(Web document revisions)

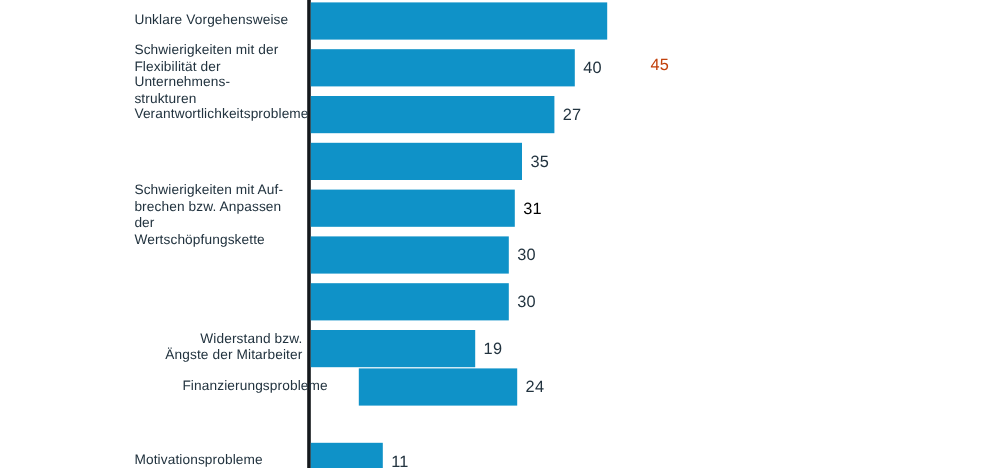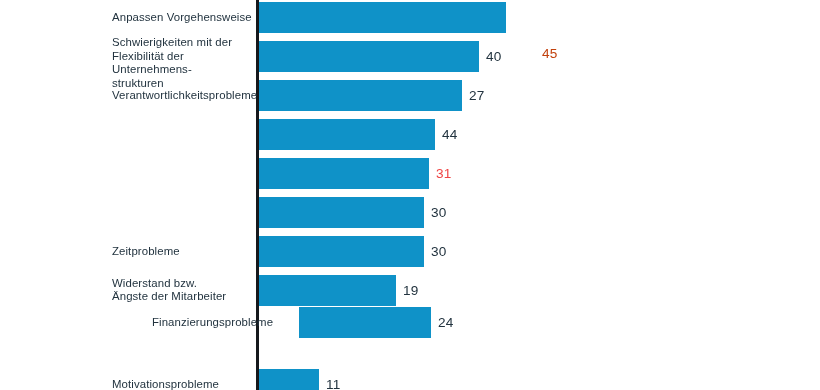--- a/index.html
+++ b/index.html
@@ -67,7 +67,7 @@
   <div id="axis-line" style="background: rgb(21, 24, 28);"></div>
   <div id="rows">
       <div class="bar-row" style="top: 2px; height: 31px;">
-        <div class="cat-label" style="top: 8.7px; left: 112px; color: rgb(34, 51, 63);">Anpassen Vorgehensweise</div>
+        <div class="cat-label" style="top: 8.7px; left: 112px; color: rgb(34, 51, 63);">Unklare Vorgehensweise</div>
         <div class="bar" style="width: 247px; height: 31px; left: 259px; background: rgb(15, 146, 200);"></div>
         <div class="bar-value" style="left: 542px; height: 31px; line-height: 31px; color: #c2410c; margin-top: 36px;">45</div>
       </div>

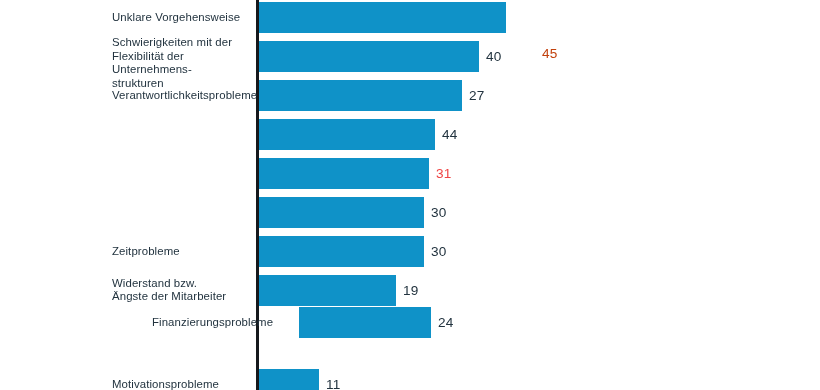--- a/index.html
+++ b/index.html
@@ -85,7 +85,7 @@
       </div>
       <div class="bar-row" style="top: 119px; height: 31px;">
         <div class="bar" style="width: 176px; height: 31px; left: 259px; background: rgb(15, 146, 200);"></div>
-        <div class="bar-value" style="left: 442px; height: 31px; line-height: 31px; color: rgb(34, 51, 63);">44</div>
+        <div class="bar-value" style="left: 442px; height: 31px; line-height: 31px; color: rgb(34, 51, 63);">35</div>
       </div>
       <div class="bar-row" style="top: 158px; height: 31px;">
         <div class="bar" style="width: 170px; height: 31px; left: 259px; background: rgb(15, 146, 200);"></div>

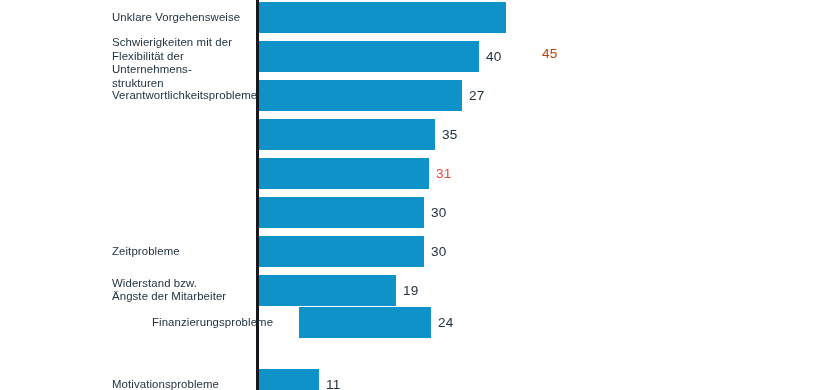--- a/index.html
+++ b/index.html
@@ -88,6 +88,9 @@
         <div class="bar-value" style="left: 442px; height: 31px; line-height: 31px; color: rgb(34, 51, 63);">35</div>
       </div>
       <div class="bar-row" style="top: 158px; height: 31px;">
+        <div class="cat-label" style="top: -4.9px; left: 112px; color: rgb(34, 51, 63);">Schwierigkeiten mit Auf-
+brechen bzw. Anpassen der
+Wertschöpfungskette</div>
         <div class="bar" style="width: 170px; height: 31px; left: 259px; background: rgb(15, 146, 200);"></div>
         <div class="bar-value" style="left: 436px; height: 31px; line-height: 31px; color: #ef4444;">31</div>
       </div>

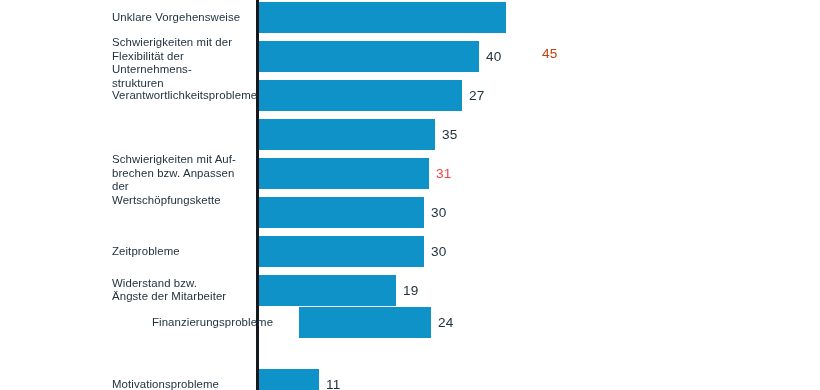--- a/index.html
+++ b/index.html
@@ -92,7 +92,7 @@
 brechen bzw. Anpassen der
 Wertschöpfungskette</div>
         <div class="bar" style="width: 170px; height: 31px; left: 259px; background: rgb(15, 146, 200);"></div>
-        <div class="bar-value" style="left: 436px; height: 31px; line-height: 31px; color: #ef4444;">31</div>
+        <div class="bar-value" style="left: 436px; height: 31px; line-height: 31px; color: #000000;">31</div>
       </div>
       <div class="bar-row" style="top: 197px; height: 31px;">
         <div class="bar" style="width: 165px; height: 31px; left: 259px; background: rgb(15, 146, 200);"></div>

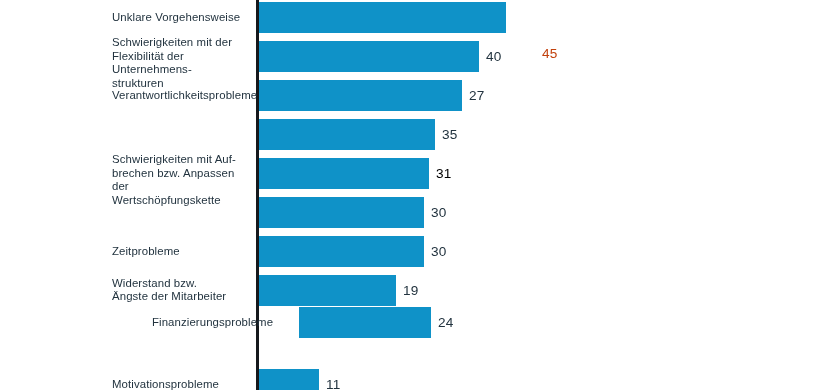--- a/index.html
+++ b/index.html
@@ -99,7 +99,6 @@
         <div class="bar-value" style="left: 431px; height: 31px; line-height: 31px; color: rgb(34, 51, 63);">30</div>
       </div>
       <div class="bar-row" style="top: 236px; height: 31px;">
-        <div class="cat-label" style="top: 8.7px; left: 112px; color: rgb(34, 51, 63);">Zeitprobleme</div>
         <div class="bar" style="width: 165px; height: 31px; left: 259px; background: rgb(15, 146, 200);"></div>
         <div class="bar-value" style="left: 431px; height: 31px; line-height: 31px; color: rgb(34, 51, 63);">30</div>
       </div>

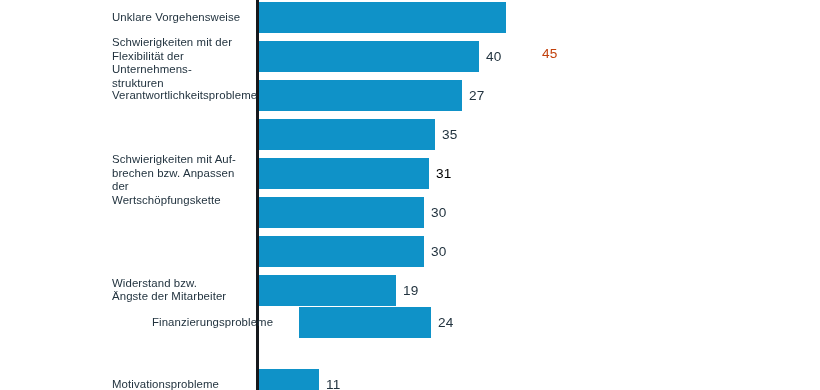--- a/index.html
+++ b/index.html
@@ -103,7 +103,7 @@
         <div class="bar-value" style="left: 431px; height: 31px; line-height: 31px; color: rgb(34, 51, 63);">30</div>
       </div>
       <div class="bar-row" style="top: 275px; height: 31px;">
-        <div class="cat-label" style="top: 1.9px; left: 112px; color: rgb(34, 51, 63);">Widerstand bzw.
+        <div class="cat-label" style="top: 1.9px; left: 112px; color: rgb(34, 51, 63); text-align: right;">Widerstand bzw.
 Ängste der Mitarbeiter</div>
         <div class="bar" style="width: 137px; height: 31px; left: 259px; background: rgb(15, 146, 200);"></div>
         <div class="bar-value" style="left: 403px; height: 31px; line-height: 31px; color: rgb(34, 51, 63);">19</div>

Task statement: Without the pictures, retype each line of the records above exactly.

Result below:
--- a/index.html
+++ b/index.html
@@ -67,7 +67,7 @@
   <div id="axis-line" style="background: rgb(21, 24, 28);"></div>
   <div id="rows">
       <div class="bar-row" style="top: 2px; height: 31px;">
-        <div class="cat-label" style="top: 8.7px; left: 112px; color: rgb(34, 51, 63);">Anpassen Vorgehensweise</div>
+        <div class="cat-label" style="top: 8.7px; left: 112px; color: rgb(34, 51, 63);">Unklare Vorgehensweise</div>
         <div class="bar" style="width: 247px; height: 31px; left: 259px; background: rgb(15, 146, 200);"></div>
         <div class="bar-value" style="left: 542px; height: 31px; line-height: 31px; color: #c2410c; margin-top: 36px;">45</div>
       </div>

--- a/index.html
+++ b/index.html
@@ -85,7 +85,7 @@
       </div>
       <div class="bar-row" style="top: 119px; height: 31px;">
         <div class="bar" style="width: 176px; height: 31px; left: 259px; background: rgb(15, 146, 200);"></div>
-        <div class="bar-value" style="left: 442px; height: 31px; line-height: 31px; color: rgb(34, 51, 63);">44</div>
+        <div class="bar-value" style="left: 442px; height: 31px; line-height: 31px; color: rgb(34, 51, 63);">35</div>
       </div>
       <div class="bar-row" style="top: 158px; height: 31px;">
         <div class="bar" style="width: 170px; height: 31px; left: 259px; background: rgb(15, 146, 200);"></div>

--- a/index.html
+++ b/index.html
@@ -88,6 +88,9 @@
         <div class="bar-value" style="left: 442px; height: 31px; line-height: 31px; color: rgb(34, 51, 63);">35</div>
       </div>
       <div class="bar-row" style="top: 158px; height: 31px;">
+        <div class="cat-label" style="top: -4.9px; left: 112px; color: rgb(34, 51, 63);">Schwierigkeiten mit Auf-
+brechen bzw. Anpassen der
+Wertschöpfungskette</div>
         <div class="bar" style="width: 170px; height: 31px; left: 259px; background: rgb(15, 146, 200);"></div>
         <div class="bar-value" style="left: 436px; height: 31px; line-height: 31px; color: #ef4444;">31</div>
       </div>

--- a/index.html
+++ b/index.html
@@ -92,7 +92,7 @@
 brechen bzw. Anpassen der
 Wertschöpfungskette</div>
         <div class="bar" style="width: 170px; height: 31px; left: 259px; background: rgb(15, 146, 200);"></div>
-        <div class="bar-value" style="left: 436px; height: 31px; line-height: 31px; color: #ef4444;">31</div>
+        <div class="bar-value" style="left: 436px; height: 31px; line-height: 31px; color: #000000;">31</div>
       </div>
       <div class="bar-row" style="top: 197px; height: 31px;">
         <div class="bar" style="width: 165px; height: 31px; left: 259px; background: rgb(15, 146, 200);"></div>

--- a/index.html
+++ b/index.html
@@ -99,7 +99,6 @@
         <div class="bar-value" style="left: 431px; height: 31px; line-height: 31px; color: rgb(34, 51, 63);">30</div>
       </div>
       <div class="bar-row" style="top: 236px; height: 31px;">
-        <div class="cat-label" style="top: 8.7px; left: 112px; color: rgb(34, 51, 63);">Zeitprobleme</div>
         <div class="bar" style="width: 165px; height: 31px; left: 259px; background: rgb(15, 146, 200);"></div>
         <div class="bar-value" style="left: 431px; height: 31px; line-height: 31px; color: rgb(34, 51, 63);">30</div>
       </div>

--- a/index.html
+++ b/index.html
@@ -103,7 +103,7 @@
         <div class="bar-value" style="left: 431px; height: 31px; line-height: 31px; color: rgb(34, 51, 63);">30</div>
       </div>
       <div class="bar-row" style="top: 275px; height: 31px;">
-        <div class="cat-label" style="top: 1.9px; left: 112px; color: rgb(34, 51, 63);">Widerstand bzw.
+        <div class="cat-label" style="top: 1.9px; left: 112px; color: rgb(34, 51, 63); text-align: right;">Widerstand bzw.
 Ängste der Mitarbeiter</div>
         <div class="bar" style="width: 137px; height: 31px; left: 259px; background: rgb(15, 146, 200);"></div>
         <div class="bar-value" style="left: 403px; height: 31px; line-height: 31px; color: rgb(34, 51, 63);">19</div>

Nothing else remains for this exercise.